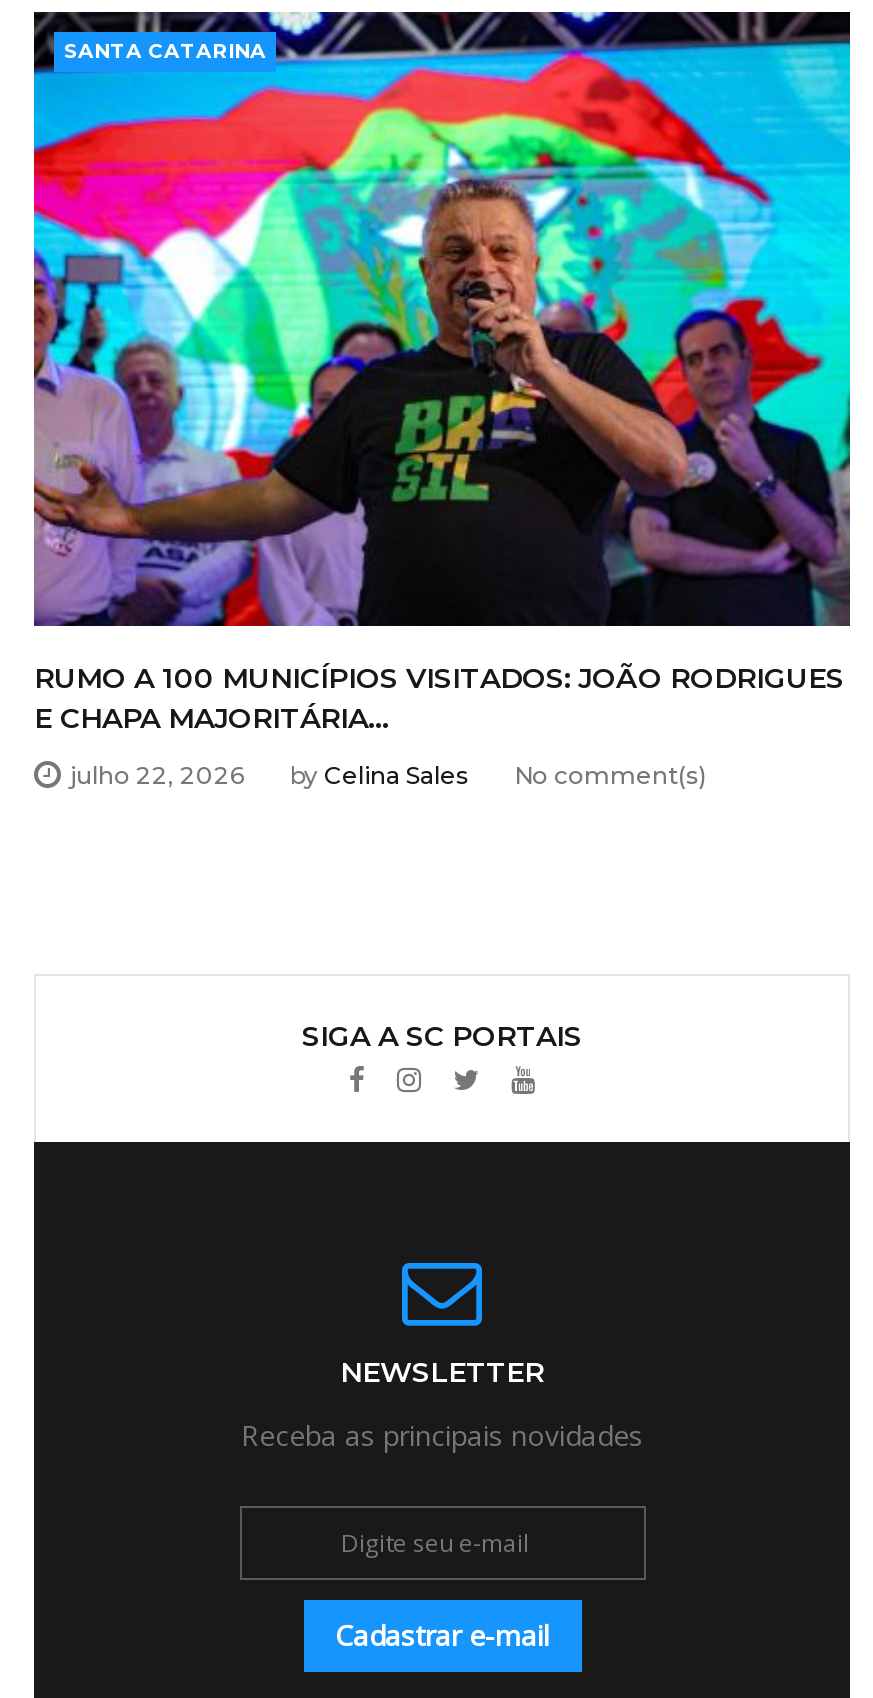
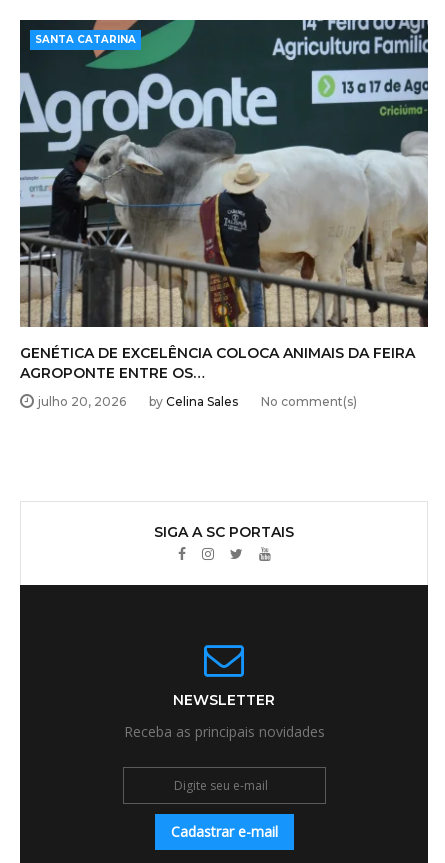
- [image]
- RUMO A 100 MUNICÍPIOS VISITADOS: JOÃO RODRIGUES
- E CHAPA MAJORITÁRIA…
+ [image]
+ GENÉTICA DE EXCELÊNCIA COLOCA ANIMAIS DA FEIRA
+ AGROPONTE ENTRE OS…

- julho 22, 2026 by Celina Sales No comment(s)
+ julho 20, 2026 by Celina Sales No comment(s)
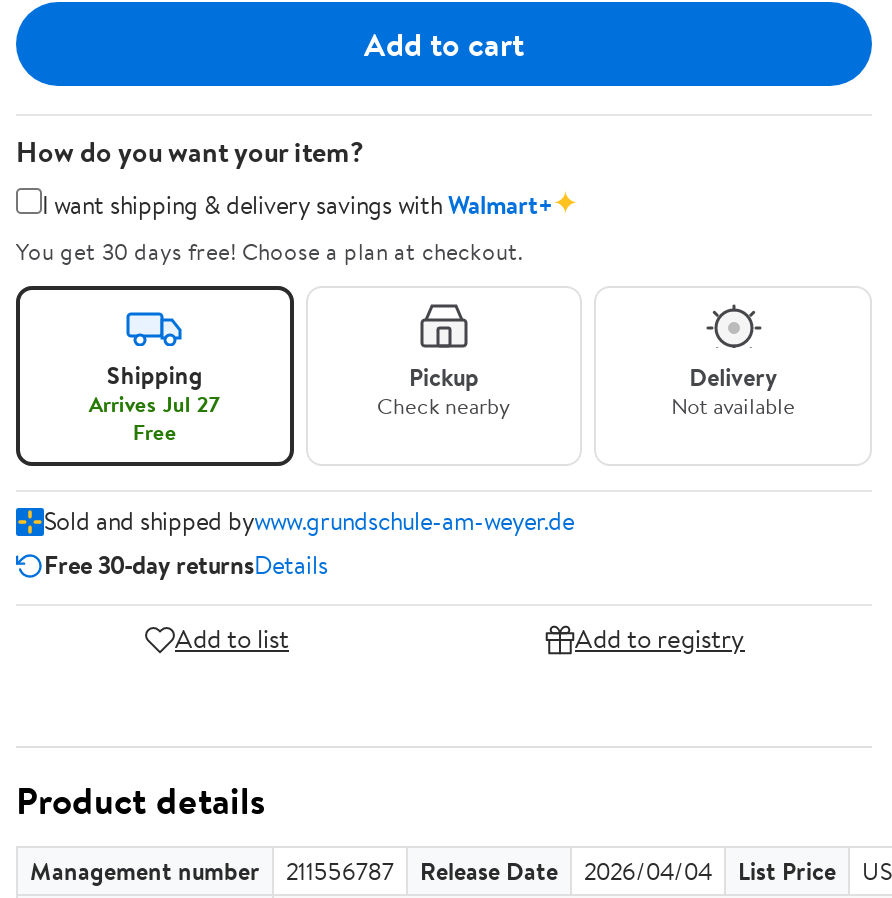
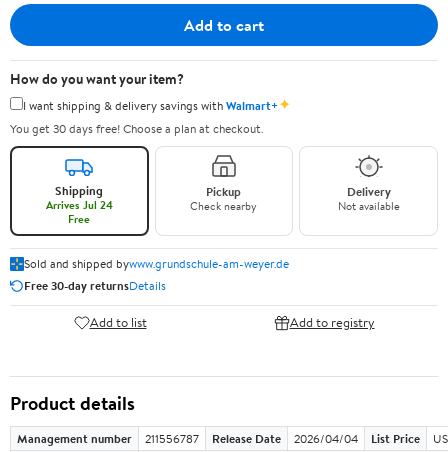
- Arrives Jul 27
+ Arrives Jul 24
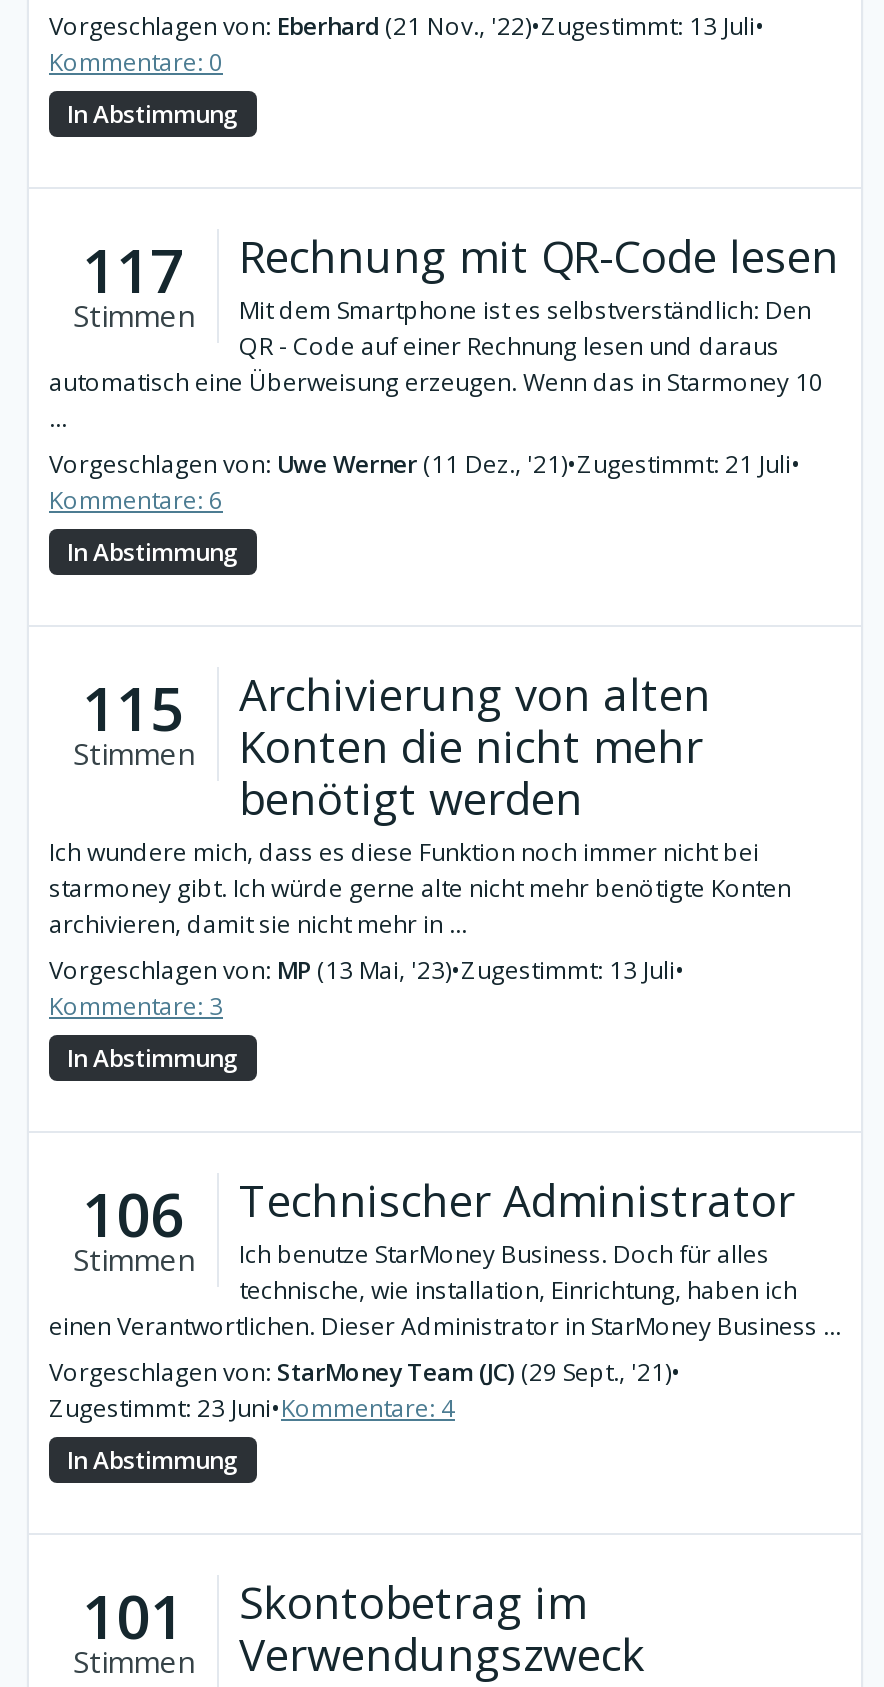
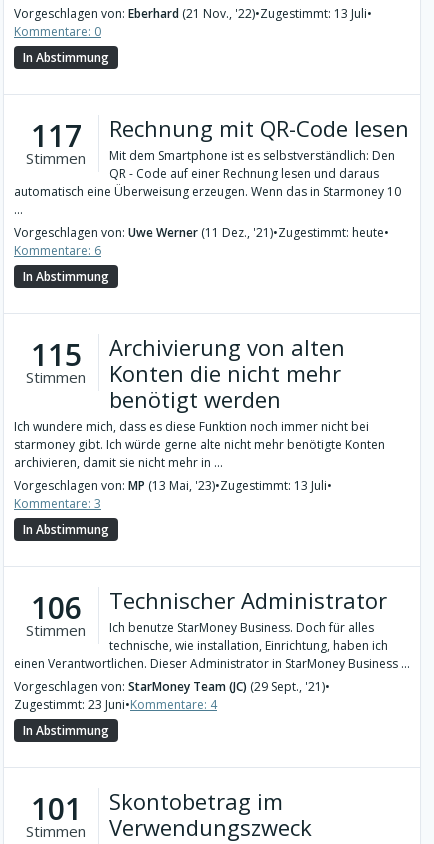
- Vorgeschlagen von: Uwe Werner (11 Dez., '21) •Zugestimmt: 21 Juli•
+ Vorgeschlagen von: Uwe Werner (11 Dez., '21) •Zugestimmt: heute•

··········

ACTIVITY → What is needed is an exact transcription of every entry, minus the pictures.

RESPONSE AREA →
- [image]
- RUMO A 100 MUNICÍPIOS VISITADOS: JOÃO RODRIGUES
- E CHAPA MAJORITÁRIA…
+ [image]
+ GENÉTICA DE EXCELÊNCIA COLOCA ANIMAIS DA FEIRA
+ AGROPONTE ENTRE OS…

- julho 22, 2026 by Celina Sales No comment(s)
+ julho 20, 2026 by Celina Sales No comment(s)
- Arrives Jul 27
+ Arrives Jul 24
- Vorgeschlagen von: Uwe Werner (11 Dez., '21) •Zugestimmt: 21 Juli•
+ Vorgeschlagen von: Uwe Werner (11 Dez., '21) •Zugestimmt: heute•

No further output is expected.